ABOUT THIS EXERCISE:
Take the lines below beginning at the line that has "- This project" and stopping after the line that has "project is part", and print them exactly as they are, with no other lines.

EXTRACTED INFORMATION:
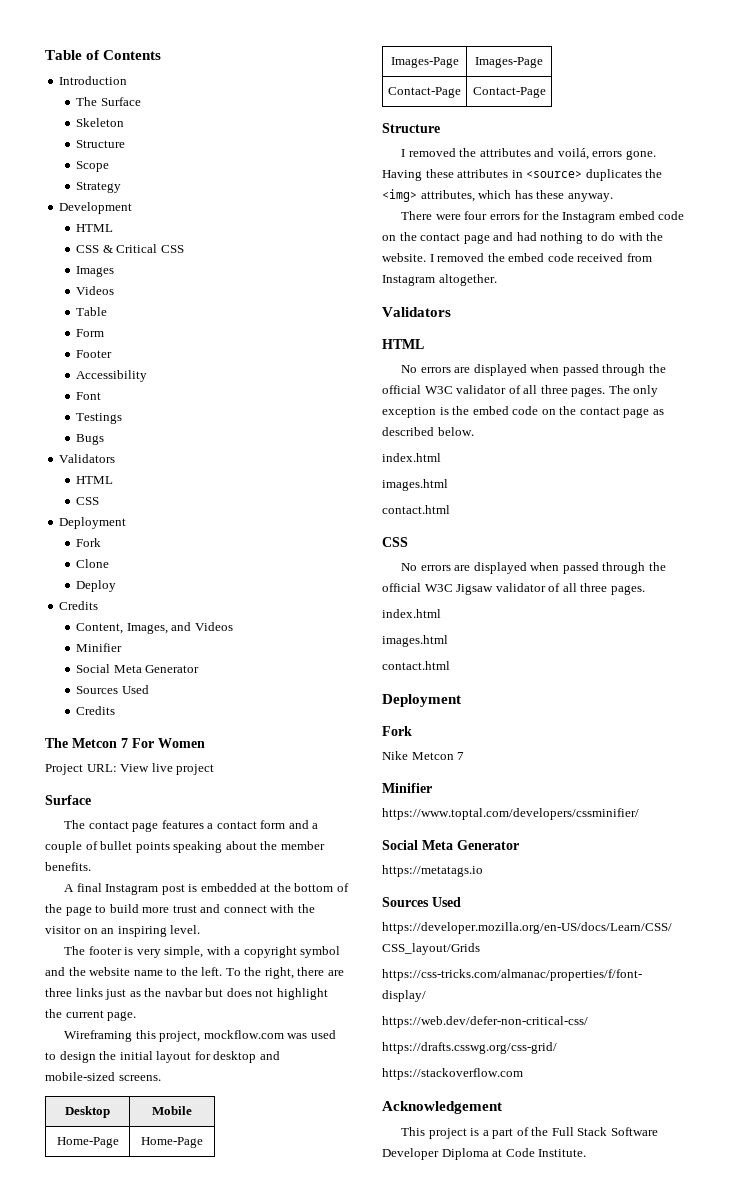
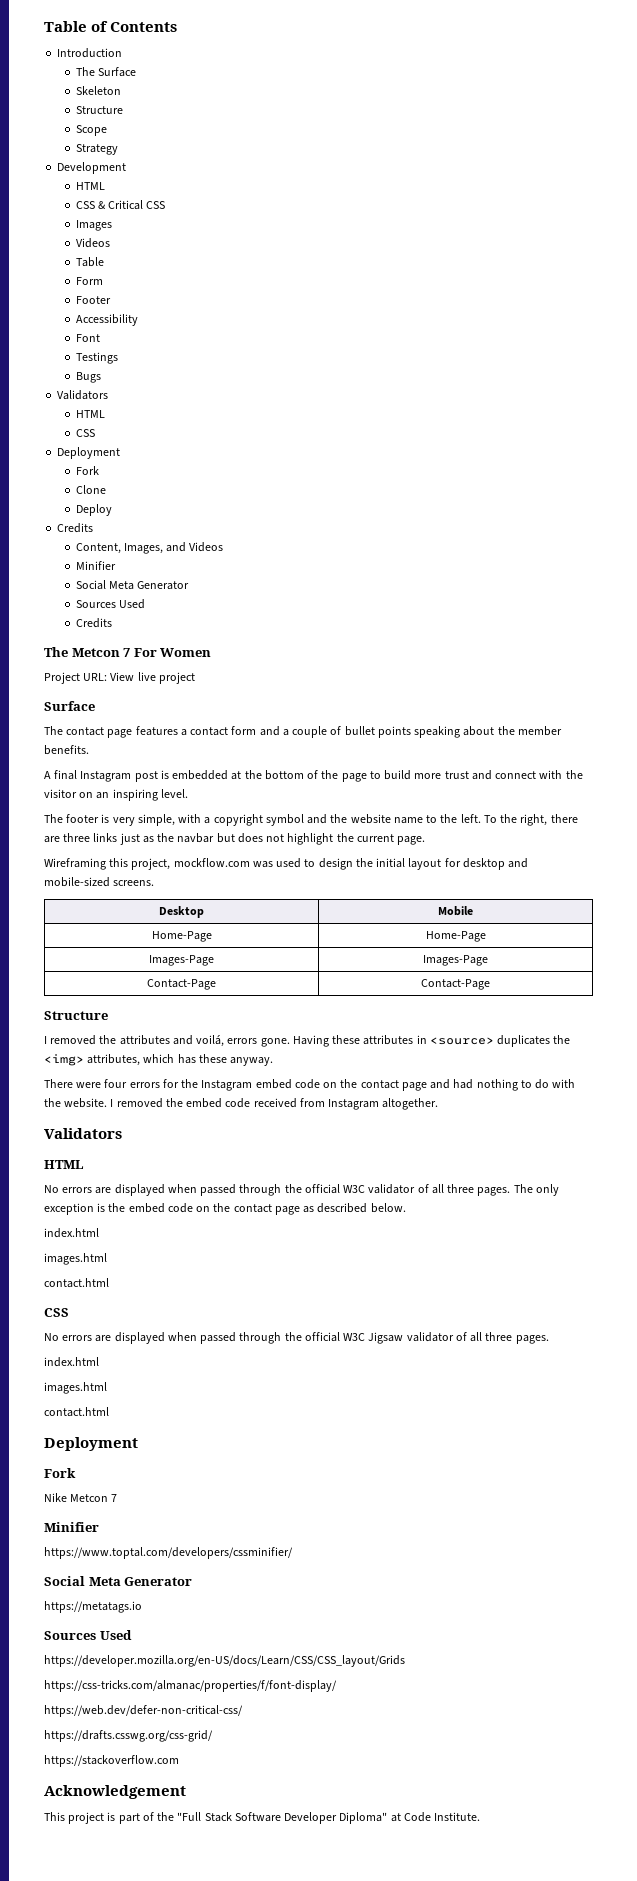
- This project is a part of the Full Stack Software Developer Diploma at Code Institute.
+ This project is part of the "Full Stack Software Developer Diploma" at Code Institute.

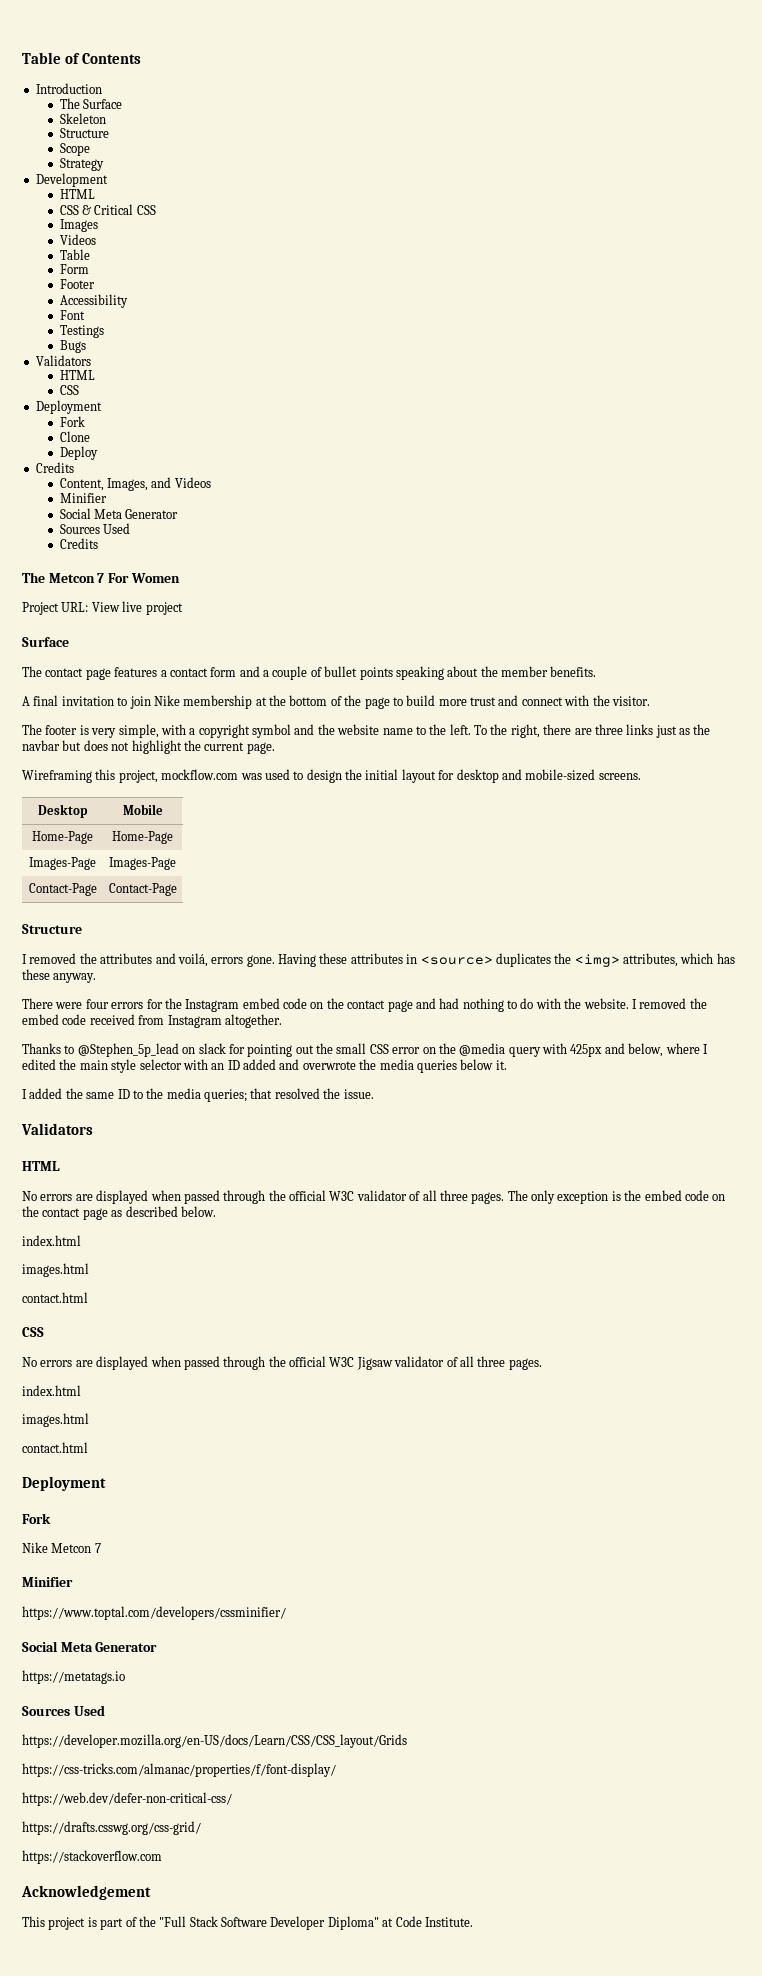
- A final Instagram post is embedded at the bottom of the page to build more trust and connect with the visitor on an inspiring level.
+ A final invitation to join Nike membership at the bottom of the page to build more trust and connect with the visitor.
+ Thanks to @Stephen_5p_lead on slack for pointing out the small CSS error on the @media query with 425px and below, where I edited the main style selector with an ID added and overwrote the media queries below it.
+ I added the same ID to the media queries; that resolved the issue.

--

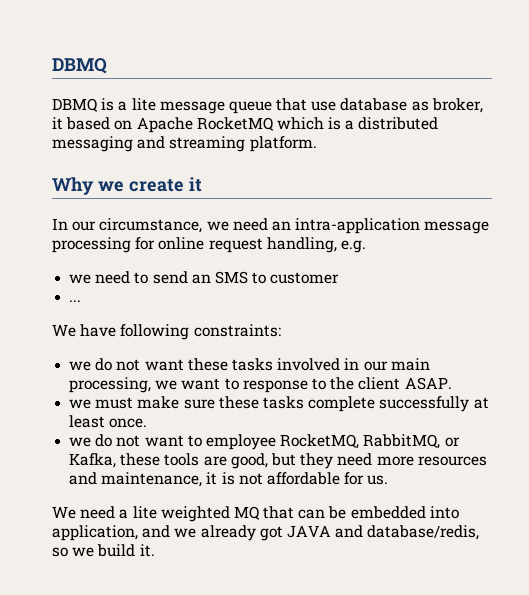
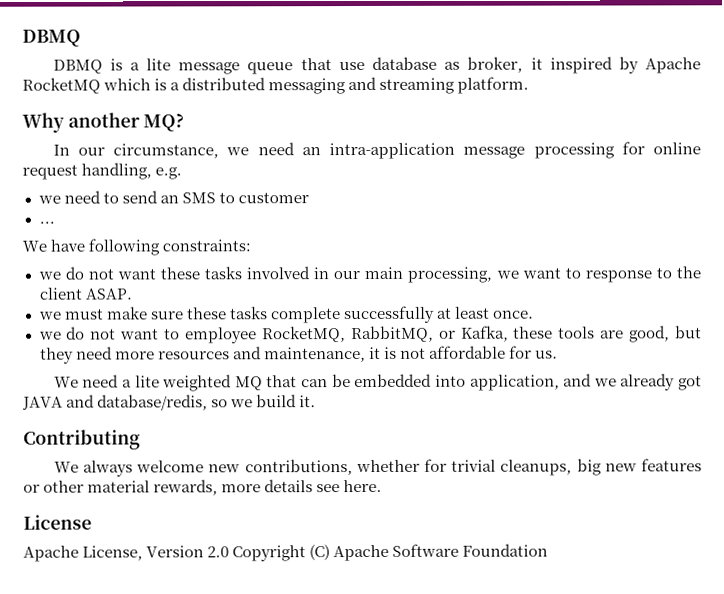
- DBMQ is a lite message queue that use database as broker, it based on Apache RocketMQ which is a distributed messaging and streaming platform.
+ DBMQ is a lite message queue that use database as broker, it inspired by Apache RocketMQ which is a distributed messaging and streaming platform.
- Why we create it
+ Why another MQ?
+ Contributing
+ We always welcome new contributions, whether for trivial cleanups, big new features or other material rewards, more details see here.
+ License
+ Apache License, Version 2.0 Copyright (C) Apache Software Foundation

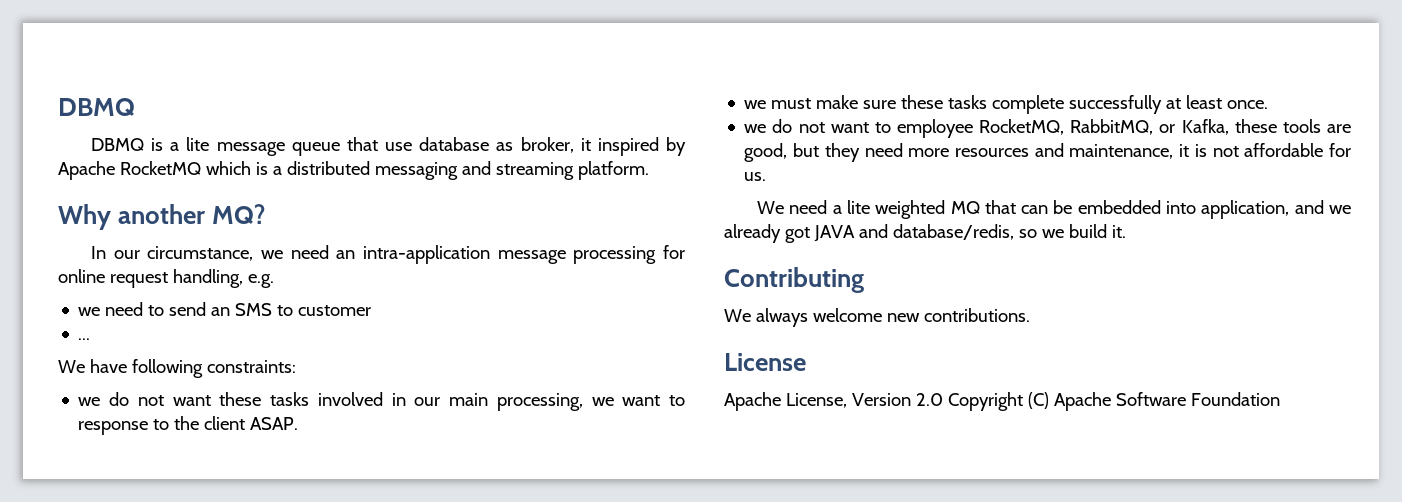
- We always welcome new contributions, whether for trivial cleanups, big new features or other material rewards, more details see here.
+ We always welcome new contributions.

THE COMPLETED TASK:
- This project is a part of the Full Stack Software Developer Diploma at Code Institute.
+ This project is part of the "Full Stack Software Developer Diploma" at Code Institute.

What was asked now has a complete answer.